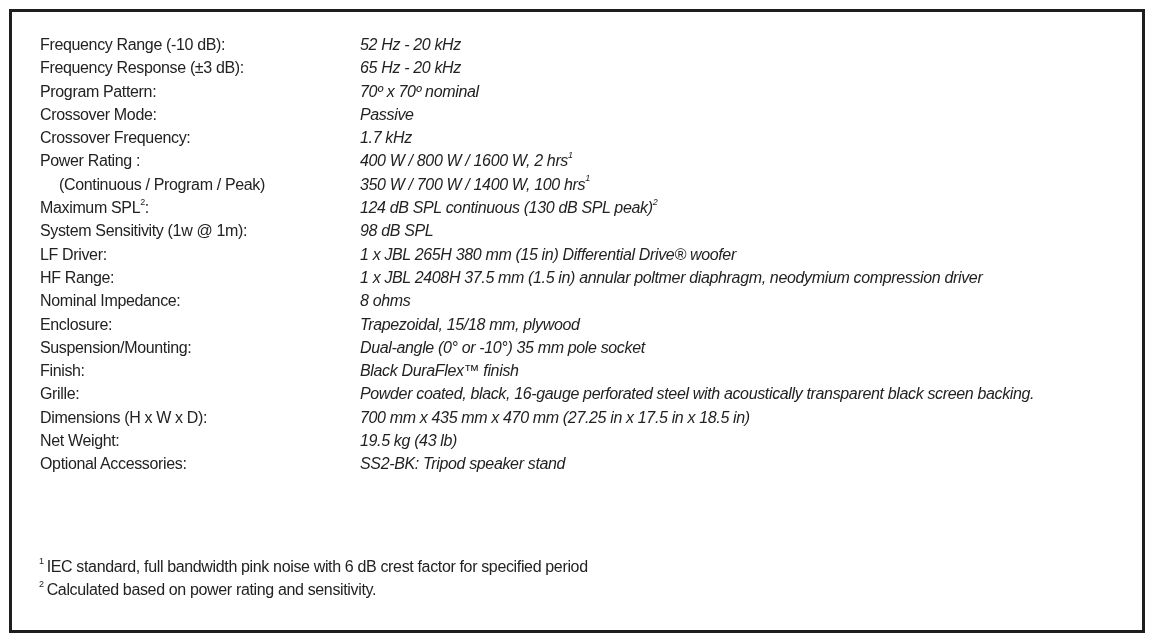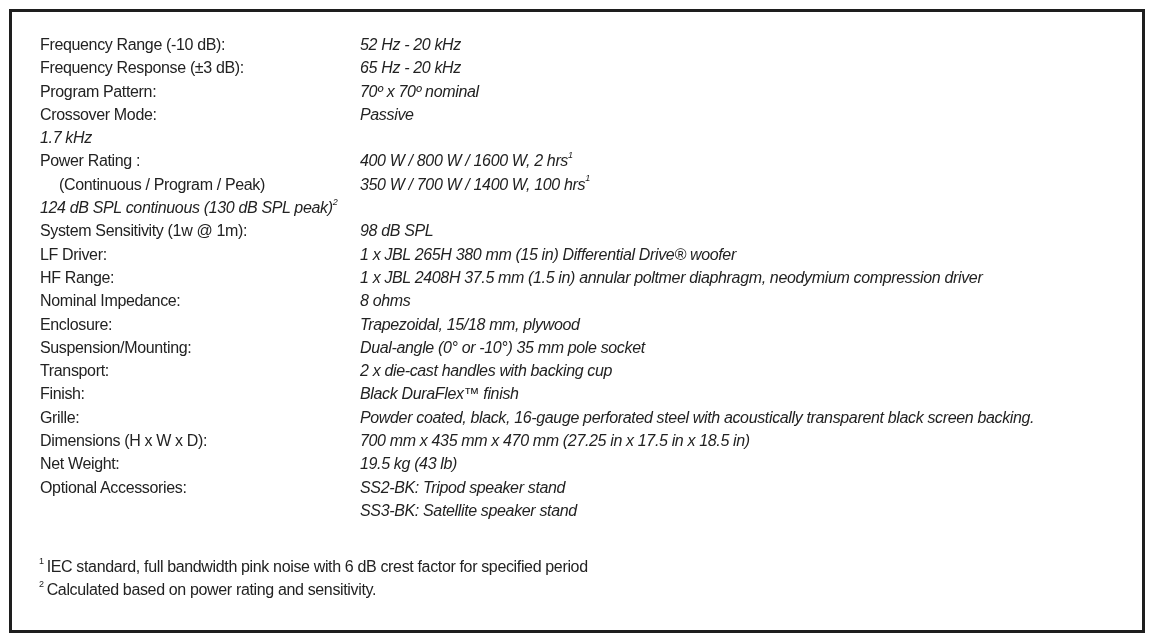"Crossover Frequency:" span.spec-label { html: none -> <span>Crossover Frequency:</span> }
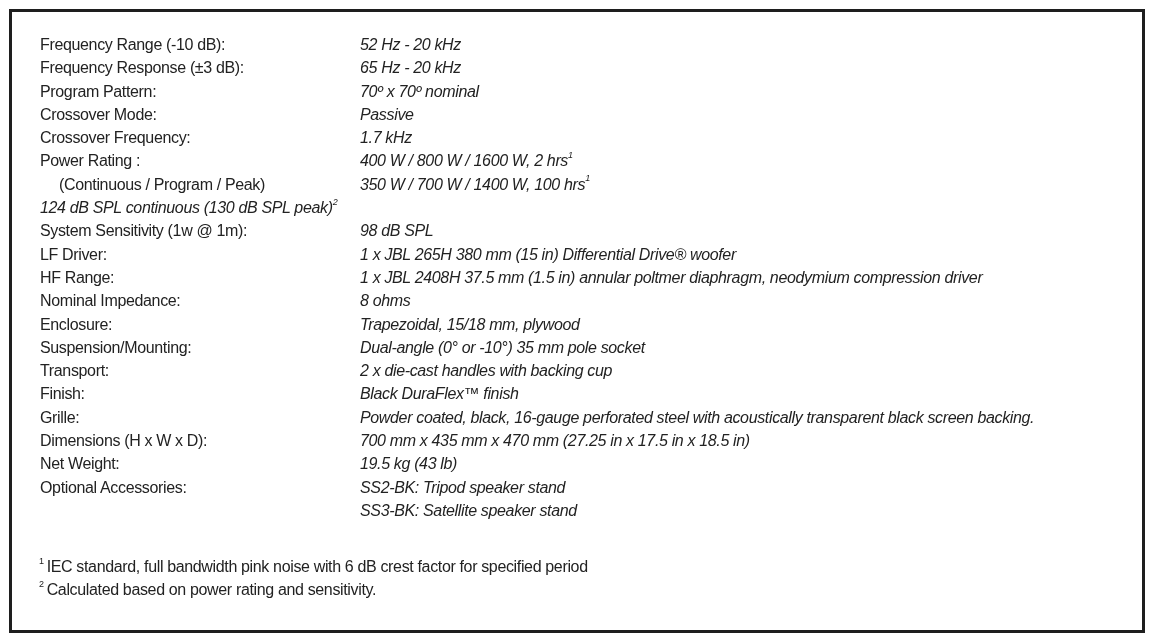"Maximum SPL2:" span.spec-label { html: none -> <span><span>Maximum SPL</span><sup>2</sup><span>:</span></span> }
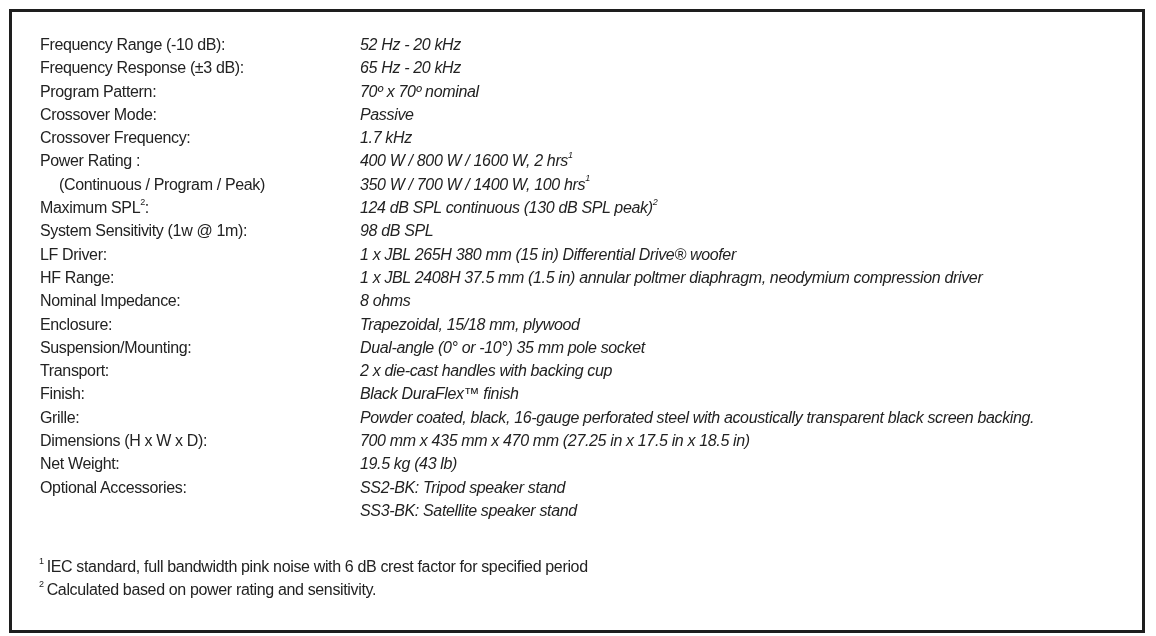"Transport:" div.spec-row { html: <div> <span>Transport:</span> <span>2 x die-cast handles with backing cup</span> </div> -> none }
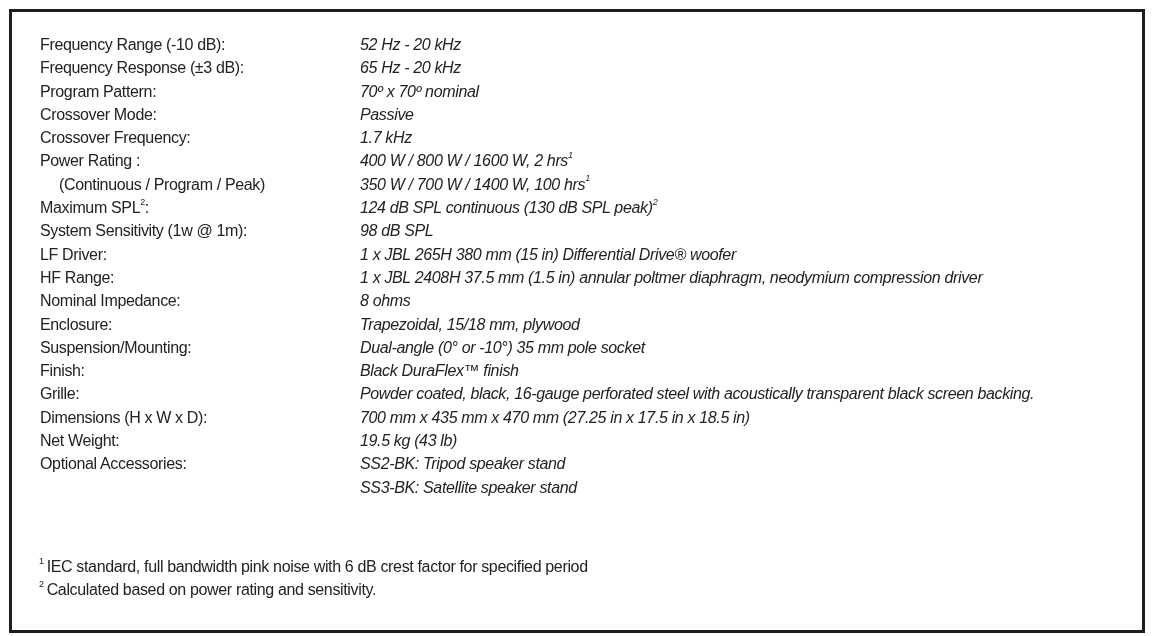"SS3-BK: Satellite speaker stand" span.spec-value { html: <span>SS3-BK: Satellite speaker stand</span> -> none }
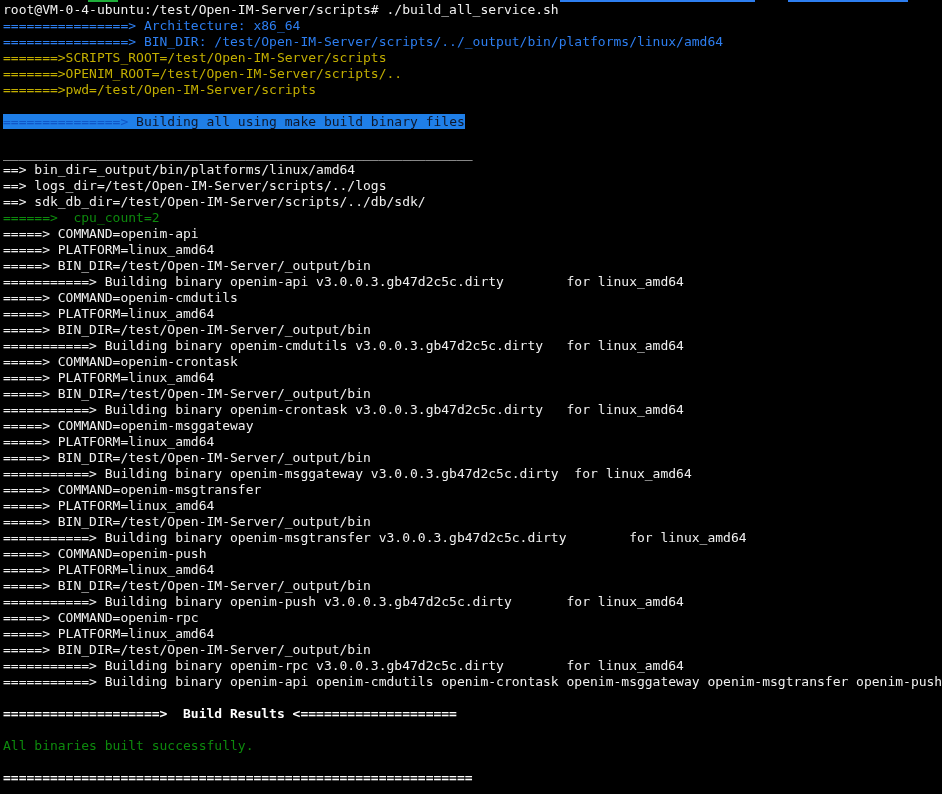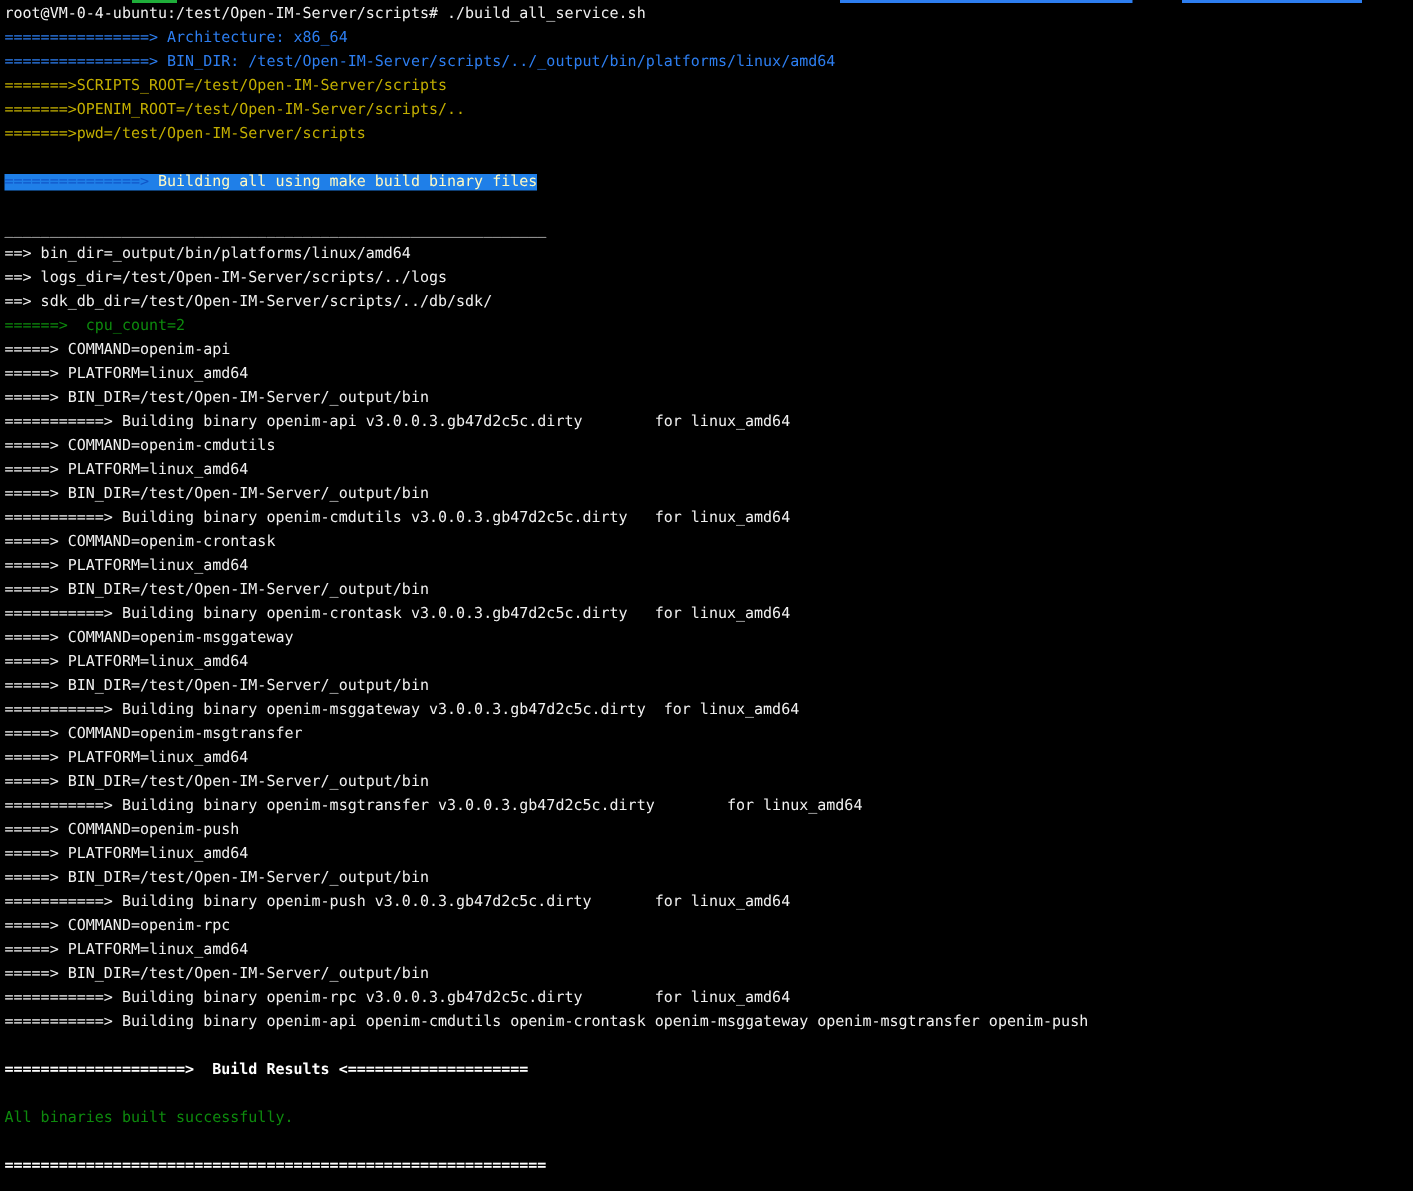"root@VM-0-4-ubuntu:/test/Open-IM-Server/" #terminal { font-size: 10px -> 13px }
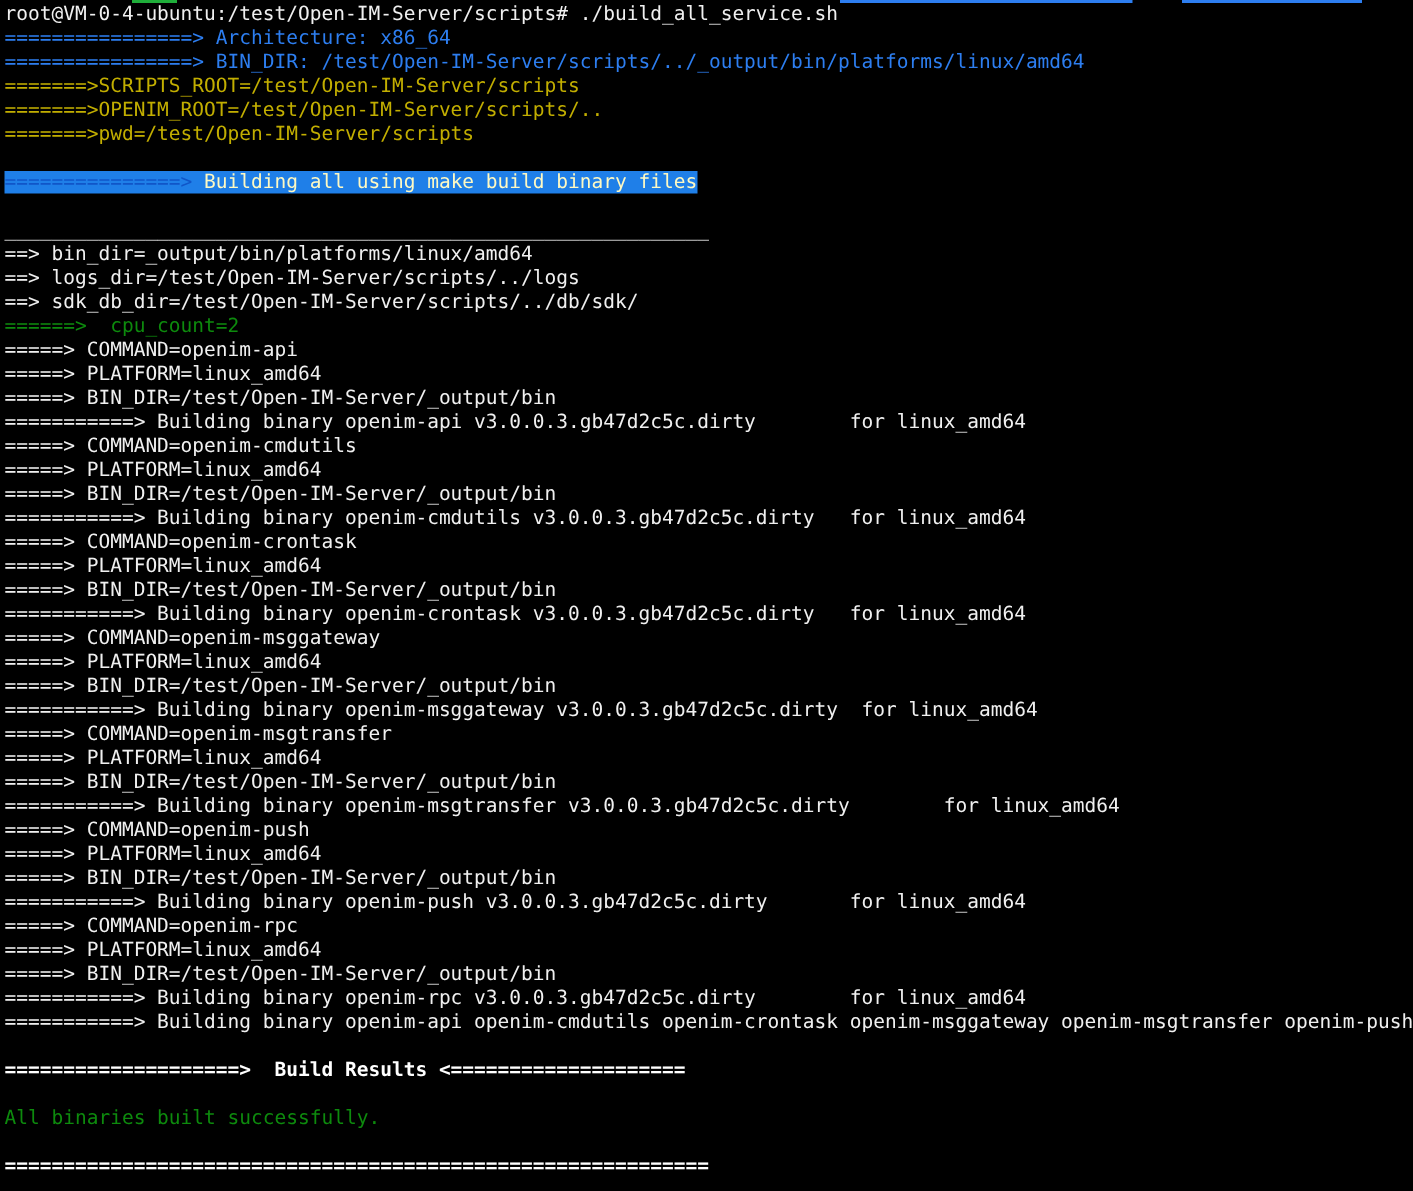"Building all using make build" .hl-text { color: #fef9c3 -> #0f172a }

## TASK
A verbatim copy of the entries, stripped of pictures, should be produced.

## RESPONSE FOR THIS EXERCISE
"Crossover Frequency:" span.spec-label { html: none -> <span>Crossover Frequency:</span> }
"Maximum SPL2:" span.spec-label { html: none -> <span><span>Maximum SPL</span><sup>2</sup><span>:</span></span> }
"Transport:" div.spec-row { html: <div> <span>Transport:</span> <span>2 x die-cast handles with backing cup</span> </div> -> none }
"SS3-BK: Satellite speaker stand" span.spec-value { html: <span>SS3-BK: Satellite speaker stand</span> -> none }
"root@VM-0-4-ubuntu:/test/Open-IM-Server/" #terminal { font-size: 10px -> 13px }
"Building all using make build" .hl-text { color: #fef9c3 -> #0f172a }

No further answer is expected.